# WHAT YOU WILL DO
Search the records for lines with the word "their" and copy each match.

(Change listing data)
★ ★ ★ ★
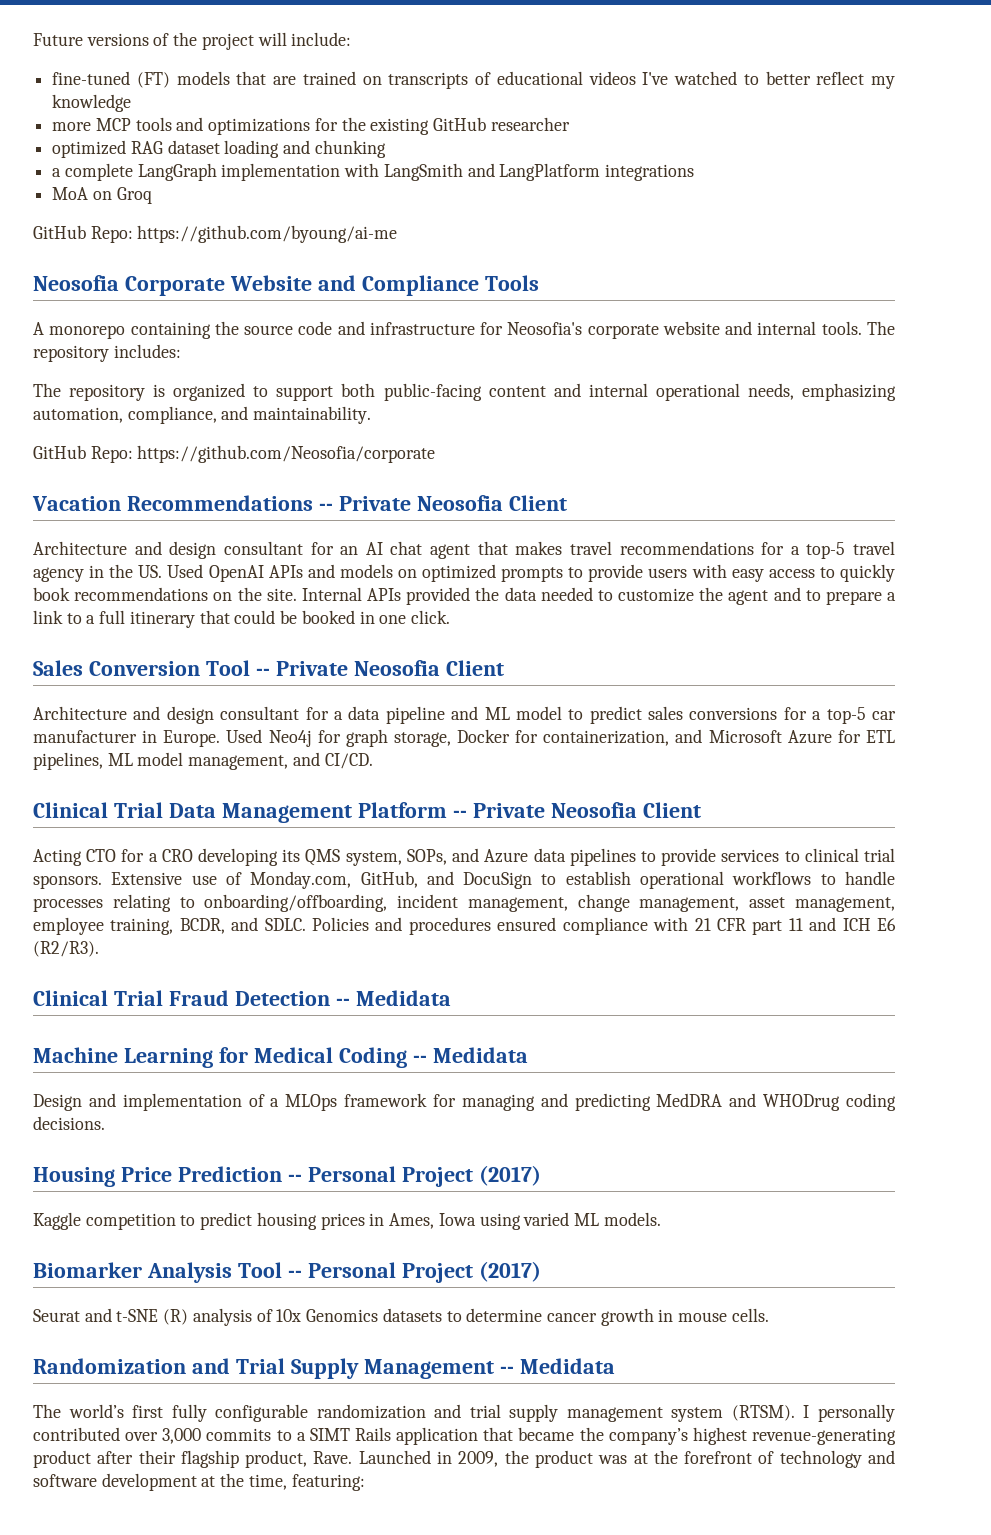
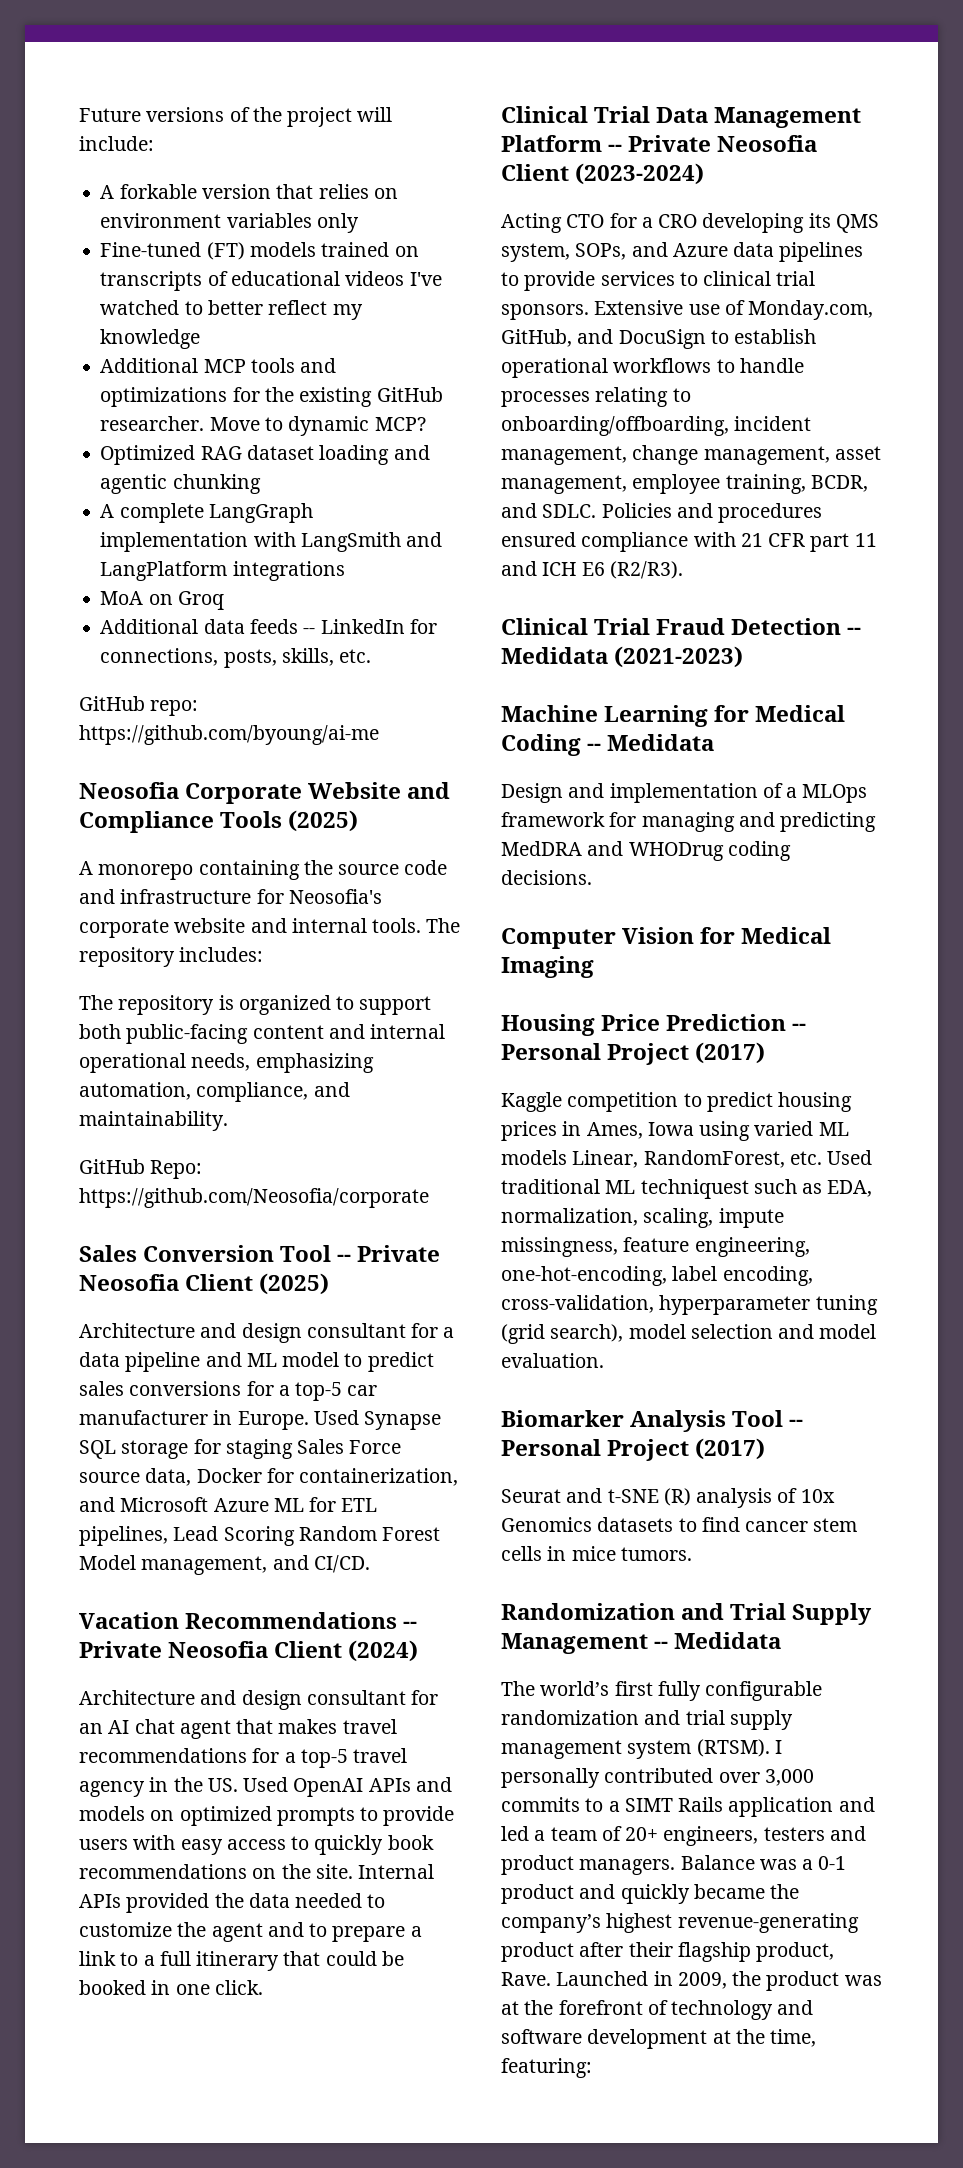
- fine-tuned (FT) models that are trained on transcripts of educational videos I've watched to better reflect my knowledge
+ A forkable version that relies on environment variables only
+ Fine-tuned (FT) models trained on transcripts of educational videos I've watched to better reflect my knowledge
- more MCP tools and optimizations for the existing GitHub researcher
- optimized RAG dataset loading and chunking
+ Additional MCP tools and optimizations for the existing GitHub researcher. Move to dynamic MCP?
+ Optimized RAG dataset loading and agentic chunking
- a complete LangGraph implementation with LangSmith and LangPlatform integrations
+ A complete LangGraph implementation with LangSmith and LangPlatform integrations
- GitHub Repo: https://github.com/byoung/ai-me
+ Additional data feeds -- LinkedIn for connections, posts, skills, etc.
+ GitHub repo: https://github.com/byoung/ai-me
- Neosofia Corporate Website and Compliance Tools
+ Neosofia Corporate Website and Compliance Tools (2025)
+ Sales Conversion Tool -- Private Neosofia Client (2025)
+ Architecture and design consultant for a data pipeline and ML model to predict sales conversions for a top-5 car manufacturer in Europe. Used Synapse SQL storage for staging Sales Force source data, Docker for containerization, and Microsoft Azure ML for ETL pipelines, Lead Scoring Random Forest Model management, and CI/CD.
- Vacation Recommendations -- Private Neosofia Client
+ Vacation Recommendations -- Private Neosofia Client (2024)
- Sales Conversion Tool -- Private Neosofia Client
- Architecture and design consultant for a data pipeline and ML model to predict sales conversions for a top-5 car manufacturer in Europe. Used Neo4j for graph storage, Docker for containerization, and Microsoft Azure for ETL pipelines, ML model management, and CI/CD.
- Clinical Trial Data Management Platform -- Private Neosofia Client
+ Clinical Trial Data Management Platform -- Private Neosofia Client (2023-2024)
- Clinical Trial Fraud Detection -- Medidata
+ Clinical Trial Fraud Detection -- Medidata (2021-2023)
+ Computer Vision for Medical Imaging
- Kaggle competition to predict housing prices in Ames, Iowa using varied ML models.
+ Kaggle competition to predict housing prices in Ames, Iowa using varied ML models Linear, RandomForest, etc. Used traditional ML techniquest such as EDA, normalization, scaling, impute missingness, feature engineering, one-hot-encoding, label encoding, cross-validation, hyperparameter tuning (grid search), model selection and model evaluation.
- Seurat and t-SNE (R) analysis of 10x Genomics datasets to determine cancer growth in mouse cells.
+ Seurat and t-SNE (R) analysis of 10x Genomics datasets to find cancer stem cells in mice tumors.
- I personally contributed over 3,000 commits to a SIMT Rails application that became the company’s highest revenue-generating product after their flagship product, Rave.
+ I personally contributed over 3,000 commits to a SIMT Rails application and led a team of 20+ engineers, testers and product managers. Balance was a 0-1 product and quickly became the company’s highest revenue-generating product after their flagship product, Rave.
★ ★ ★ ★
# ANSWER
- I personally contributed over 3,000 commits to a SIMT Rails application that became the company’s highest revenue-generating product after their flagship product, Rave.
+ I personally contributed over 3,000 commits to a SIMT Rails application and led a team of 20+ engineers, testers and product managers. Balance was a 0-1 product and quickly became the company’s highest revenue-generating product after their flagship product, Rave.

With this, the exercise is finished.